◆ What the exercise asks: Tally the lines of the entries below that hold the word "panel", and please give only the total.

◆ Extracted data:
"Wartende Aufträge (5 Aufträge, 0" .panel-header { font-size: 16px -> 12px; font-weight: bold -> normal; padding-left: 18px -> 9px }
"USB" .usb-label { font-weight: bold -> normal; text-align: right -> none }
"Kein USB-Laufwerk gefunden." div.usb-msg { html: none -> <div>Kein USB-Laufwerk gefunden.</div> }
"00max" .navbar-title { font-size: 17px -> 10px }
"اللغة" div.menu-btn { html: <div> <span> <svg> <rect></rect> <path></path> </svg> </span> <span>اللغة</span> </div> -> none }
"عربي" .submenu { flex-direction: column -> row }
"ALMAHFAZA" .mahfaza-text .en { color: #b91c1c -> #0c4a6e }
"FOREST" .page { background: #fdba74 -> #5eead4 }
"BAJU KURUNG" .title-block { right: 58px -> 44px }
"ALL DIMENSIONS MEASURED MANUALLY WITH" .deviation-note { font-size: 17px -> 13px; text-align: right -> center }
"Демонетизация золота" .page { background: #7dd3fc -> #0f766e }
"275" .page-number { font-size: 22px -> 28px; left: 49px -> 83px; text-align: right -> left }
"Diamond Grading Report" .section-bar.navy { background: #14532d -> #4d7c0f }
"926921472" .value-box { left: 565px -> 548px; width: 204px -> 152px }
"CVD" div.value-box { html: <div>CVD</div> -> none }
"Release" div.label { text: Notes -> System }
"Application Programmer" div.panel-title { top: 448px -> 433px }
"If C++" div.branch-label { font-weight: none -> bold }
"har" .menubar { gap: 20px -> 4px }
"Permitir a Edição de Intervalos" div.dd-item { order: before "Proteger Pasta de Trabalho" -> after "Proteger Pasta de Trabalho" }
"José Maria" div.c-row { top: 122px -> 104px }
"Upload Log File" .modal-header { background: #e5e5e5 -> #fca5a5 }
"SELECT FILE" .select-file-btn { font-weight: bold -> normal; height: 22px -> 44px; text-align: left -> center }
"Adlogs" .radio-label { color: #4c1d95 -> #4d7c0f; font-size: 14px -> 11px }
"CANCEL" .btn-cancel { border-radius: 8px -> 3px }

◆ Result of this exercise: 2